[Task item] Within the listing below, filter for "spacing" and copy every matching line.
===== Given data
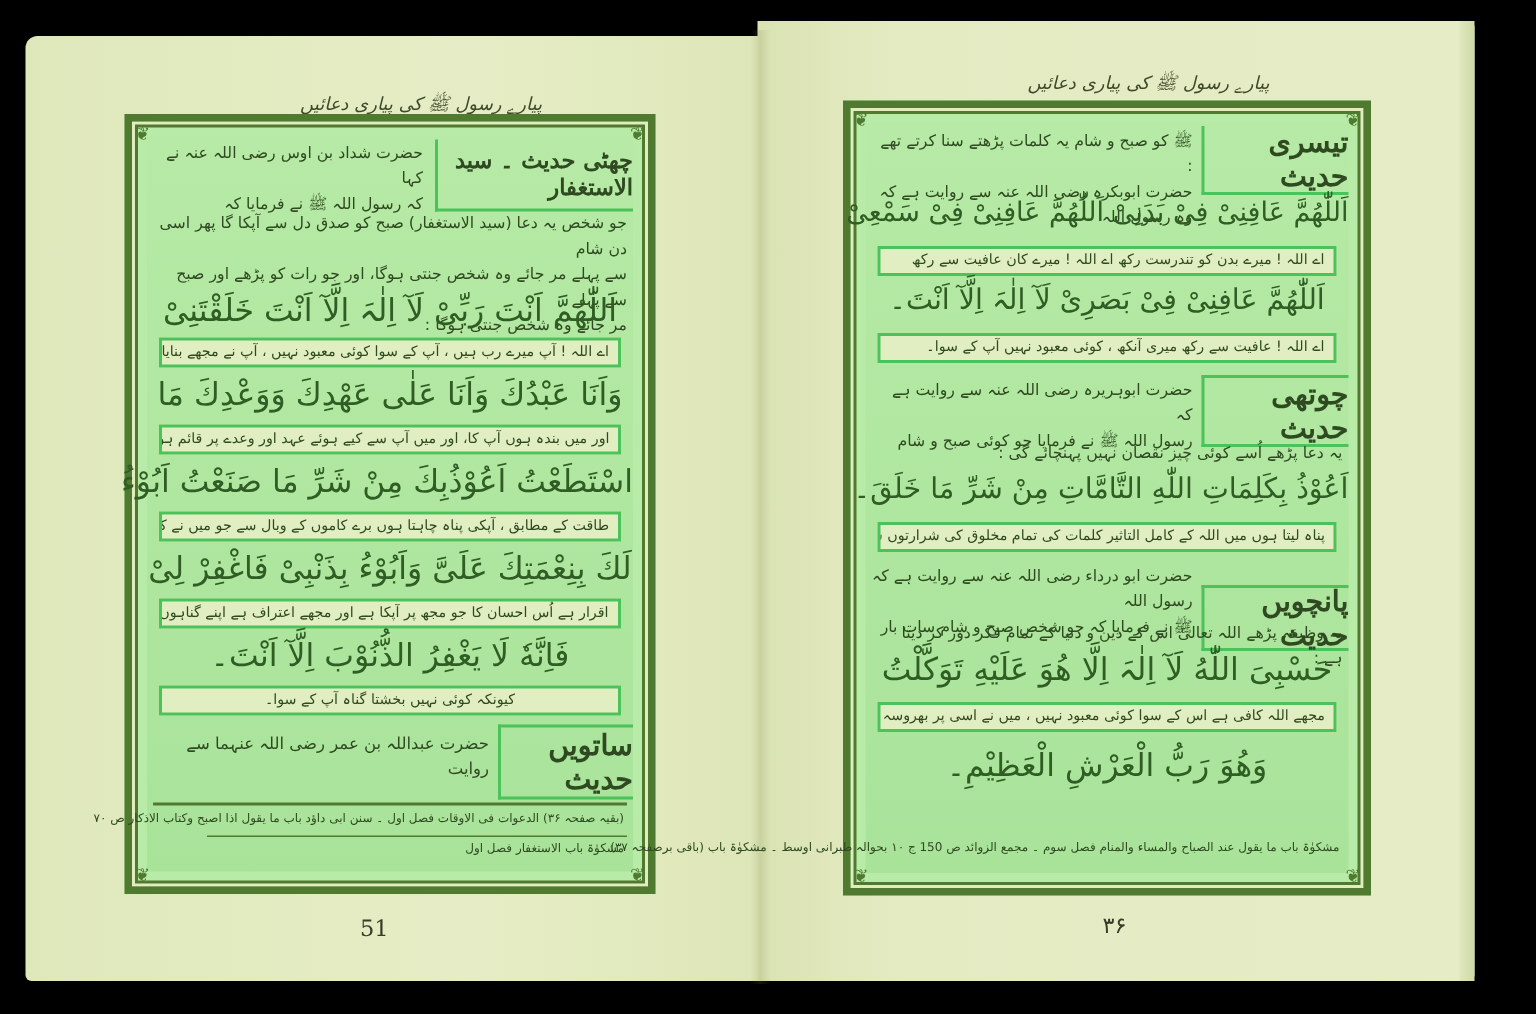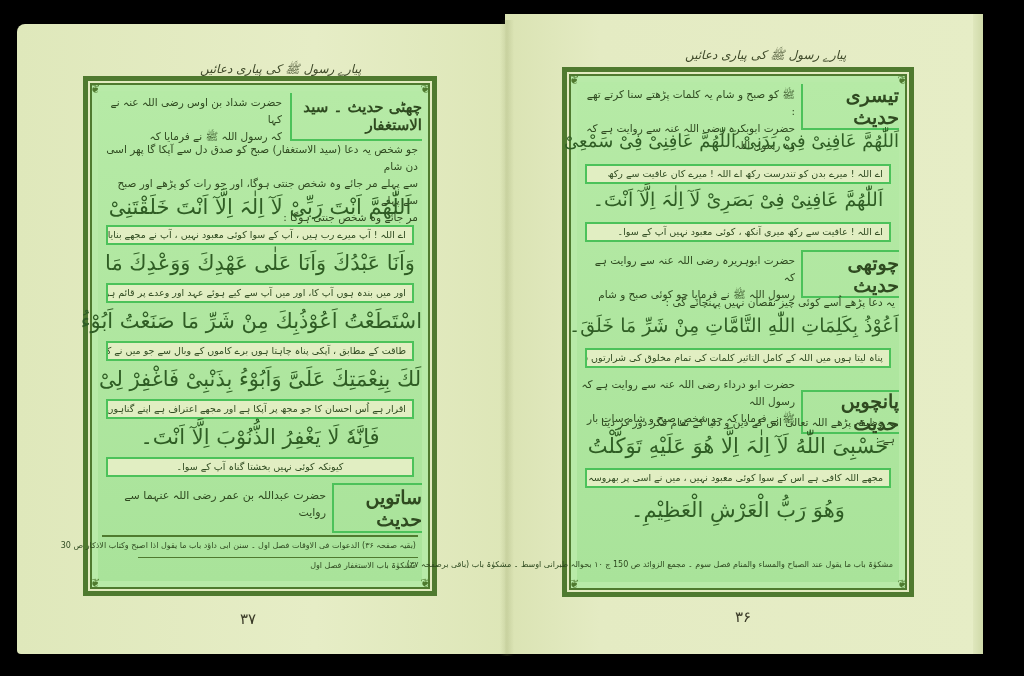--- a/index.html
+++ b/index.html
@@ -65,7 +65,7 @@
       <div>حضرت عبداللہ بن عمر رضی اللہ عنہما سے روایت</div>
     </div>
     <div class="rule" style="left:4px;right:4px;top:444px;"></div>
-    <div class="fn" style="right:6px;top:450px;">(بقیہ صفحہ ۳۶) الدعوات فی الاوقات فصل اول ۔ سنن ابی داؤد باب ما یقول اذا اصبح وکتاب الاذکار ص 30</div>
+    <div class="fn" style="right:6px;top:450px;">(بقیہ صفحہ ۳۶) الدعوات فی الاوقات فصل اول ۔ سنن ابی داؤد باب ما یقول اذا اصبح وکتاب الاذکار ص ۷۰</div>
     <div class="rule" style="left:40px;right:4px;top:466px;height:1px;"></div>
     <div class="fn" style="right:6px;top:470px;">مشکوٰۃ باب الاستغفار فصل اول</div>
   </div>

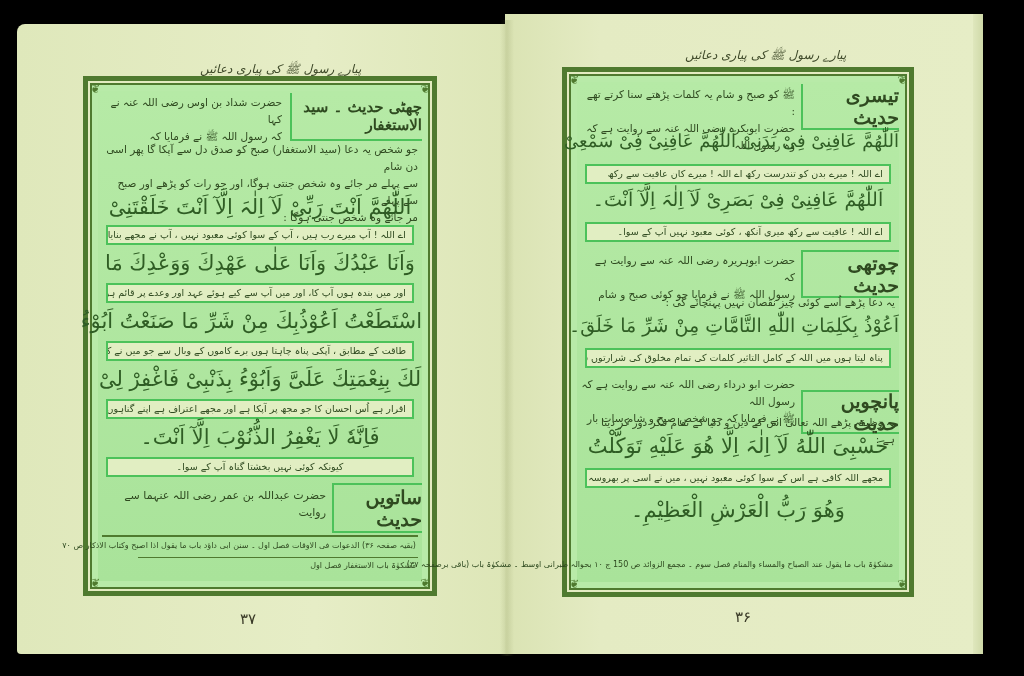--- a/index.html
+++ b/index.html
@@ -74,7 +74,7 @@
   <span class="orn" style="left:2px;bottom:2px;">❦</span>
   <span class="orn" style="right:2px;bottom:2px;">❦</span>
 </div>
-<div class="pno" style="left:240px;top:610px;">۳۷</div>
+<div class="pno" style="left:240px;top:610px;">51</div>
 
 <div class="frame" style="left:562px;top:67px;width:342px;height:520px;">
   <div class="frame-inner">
==========
===== Given data
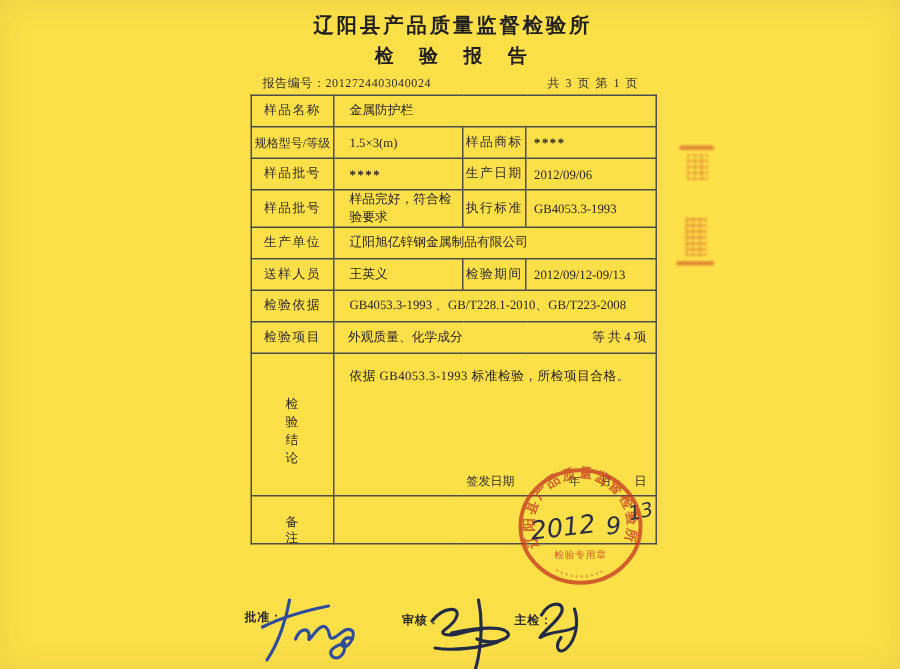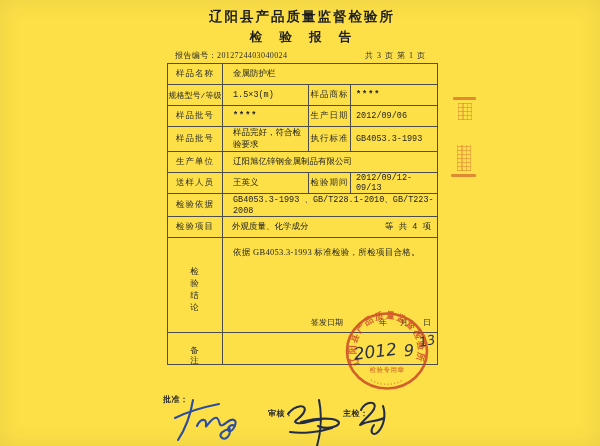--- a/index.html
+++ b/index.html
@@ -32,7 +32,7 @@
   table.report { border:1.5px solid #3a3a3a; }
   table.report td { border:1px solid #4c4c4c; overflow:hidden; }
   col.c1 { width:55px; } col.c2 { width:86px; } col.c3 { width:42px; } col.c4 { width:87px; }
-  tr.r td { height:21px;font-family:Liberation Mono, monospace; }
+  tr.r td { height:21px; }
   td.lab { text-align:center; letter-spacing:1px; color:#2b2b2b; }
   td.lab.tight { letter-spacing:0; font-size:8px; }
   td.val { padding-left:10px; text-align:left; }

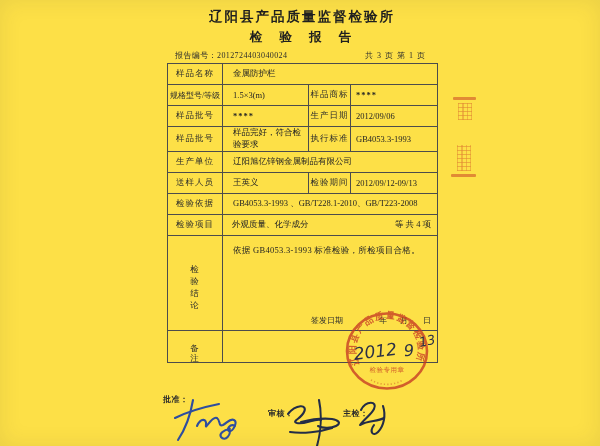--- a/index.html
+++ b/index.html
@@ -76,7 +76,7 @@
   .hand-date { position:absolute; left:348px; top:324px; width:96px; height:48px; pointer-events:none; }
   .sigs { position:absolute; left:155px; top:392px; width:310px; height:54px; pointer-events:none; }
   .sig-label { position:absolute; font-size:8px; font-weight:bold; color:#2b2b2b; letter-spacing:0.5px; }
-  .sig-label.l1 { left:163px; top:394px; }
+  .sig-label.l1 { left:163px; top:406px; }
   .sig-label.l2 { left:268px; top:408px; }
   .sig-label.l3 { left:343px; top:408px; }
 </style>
==========
===== Given data
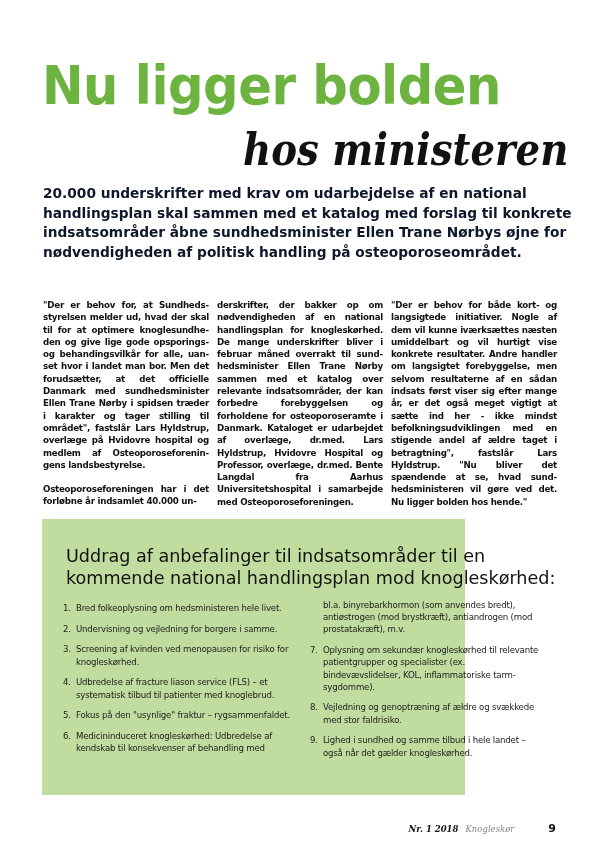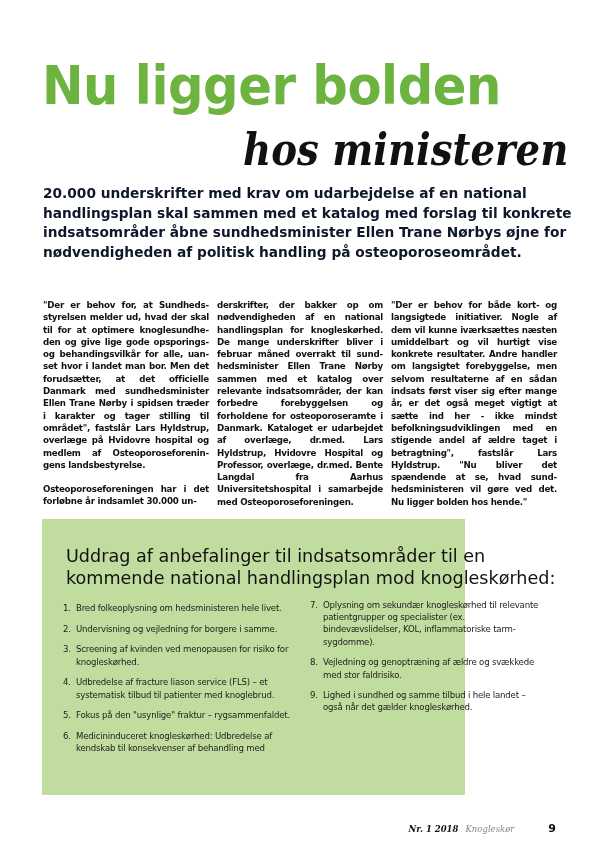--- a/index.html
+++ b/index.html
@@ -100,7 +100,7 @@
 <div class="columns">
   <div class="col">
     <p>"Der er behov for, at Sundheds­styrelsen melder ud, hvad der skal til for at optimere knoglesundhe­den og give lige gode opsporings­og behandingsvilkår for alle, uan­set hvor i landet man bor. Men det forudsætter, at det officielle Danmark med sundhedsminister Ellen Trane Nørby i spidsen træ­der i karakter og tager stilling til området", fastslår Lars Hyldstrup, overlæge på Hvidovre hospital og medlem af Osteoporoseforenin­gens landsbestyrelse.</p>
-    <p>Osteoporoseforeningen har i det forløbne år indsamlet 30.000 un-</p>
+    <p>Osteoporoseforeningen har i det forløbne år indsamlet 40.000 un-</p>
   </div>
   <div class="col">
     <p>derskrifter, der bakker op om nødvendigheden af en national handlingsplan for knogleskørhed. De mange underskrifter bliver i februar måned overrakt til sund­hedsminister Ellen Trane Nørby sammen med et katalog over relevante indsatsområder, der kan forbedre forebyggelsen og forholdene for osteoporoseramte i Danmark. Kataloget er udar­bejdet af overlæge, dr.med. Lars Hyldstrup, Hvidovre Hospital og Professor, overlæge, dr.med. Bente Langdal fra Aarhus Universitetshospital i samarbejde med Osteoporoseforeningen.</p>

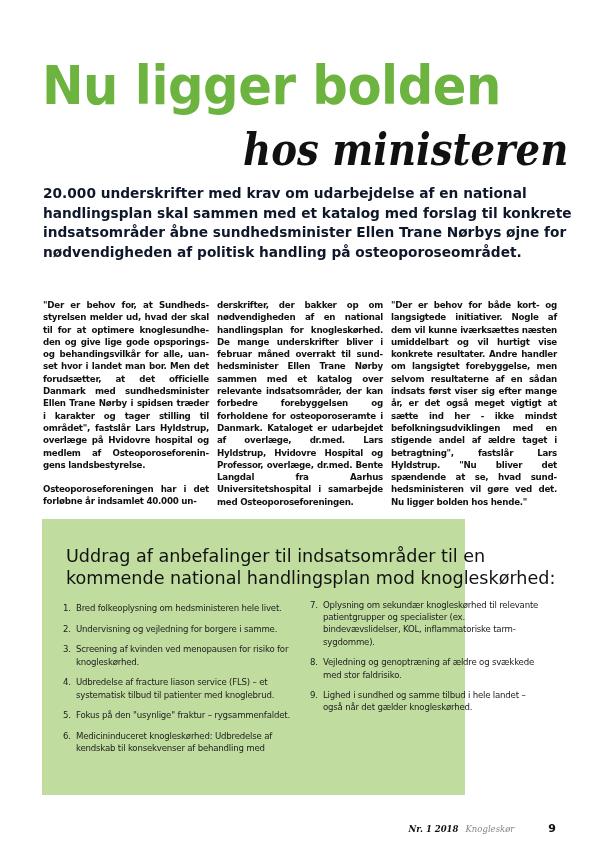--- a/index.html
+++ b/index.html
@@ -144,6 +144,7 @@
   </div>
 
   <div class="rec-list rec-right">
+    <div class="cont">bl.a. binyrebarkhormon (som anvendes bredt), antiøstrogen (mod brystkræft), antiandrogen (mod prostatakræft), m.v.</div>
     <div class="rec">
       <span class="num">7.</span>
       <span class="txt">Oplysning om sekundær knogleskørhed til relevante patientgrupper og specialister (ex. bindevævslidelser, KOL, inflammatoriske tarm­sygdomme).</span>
==========
[Result of the task]
   td.lab { text-align:center; letter-spacing:1px; color:#2b2b2b; }
   td.lab.tight { letter-spacing:0; font-size:8px; }
   .sig-label { position:absolute; font-size:8px; font-weight:bold; color:#2b2b2b; letter-spacing:0.5px; }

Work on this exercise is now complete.